Before and after images:

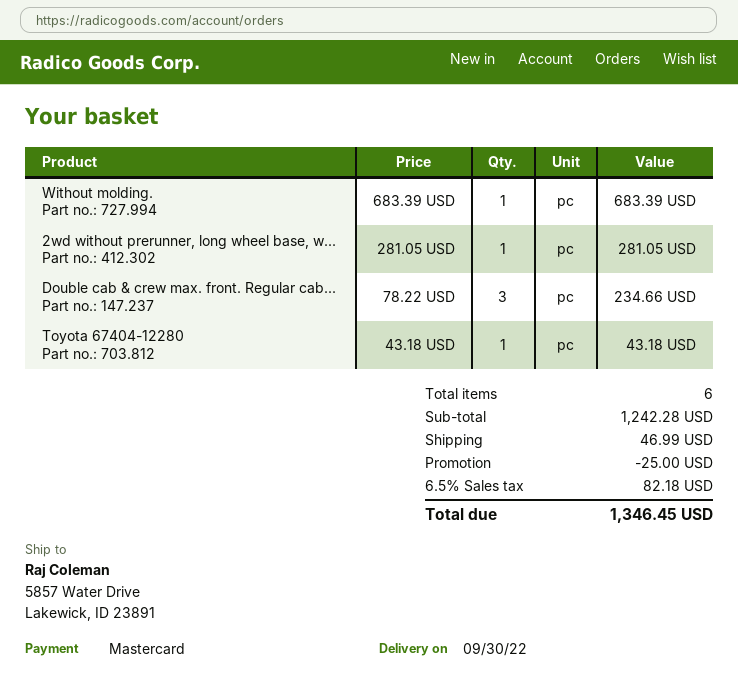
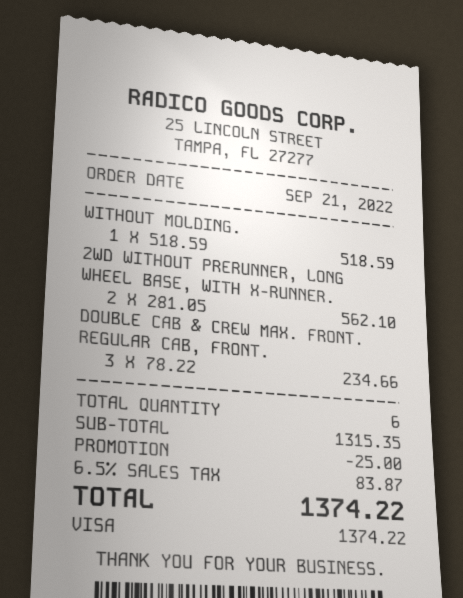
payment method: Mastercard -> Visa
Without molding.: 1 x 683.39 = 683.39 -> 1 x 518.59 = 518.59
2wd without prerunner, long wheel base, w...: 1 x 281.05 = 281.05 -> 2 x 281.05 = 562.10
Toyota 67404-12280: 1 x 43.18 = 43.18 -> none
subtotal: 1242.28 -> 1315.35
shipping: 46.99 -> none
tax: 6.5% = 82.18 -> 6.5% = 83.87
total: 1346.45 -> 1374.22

TASK PROMPT: Exactly as given, transcribe every line of the data, but not its images.

PROBLEM SOLUTION:
payment method: Mastercard -> Visa
Without molding.: 1 x 683.39 = 683.39 -> 1 x 518.59 = 518.59
2wd without prerunner, long wheel base, w...: 1 x 281.05 = 281.05 -> 2 x 281.05 = 562.10
Toyota 67404-12280: 1 x 43.18 = 43.18 -> none
subtotal: 1242.28 -> 1315.35
shipping: 46.99 -> none
tax: 6.5% = 82.18 -> 6.5% = 83.87
total: 1346.45 -> 1374.22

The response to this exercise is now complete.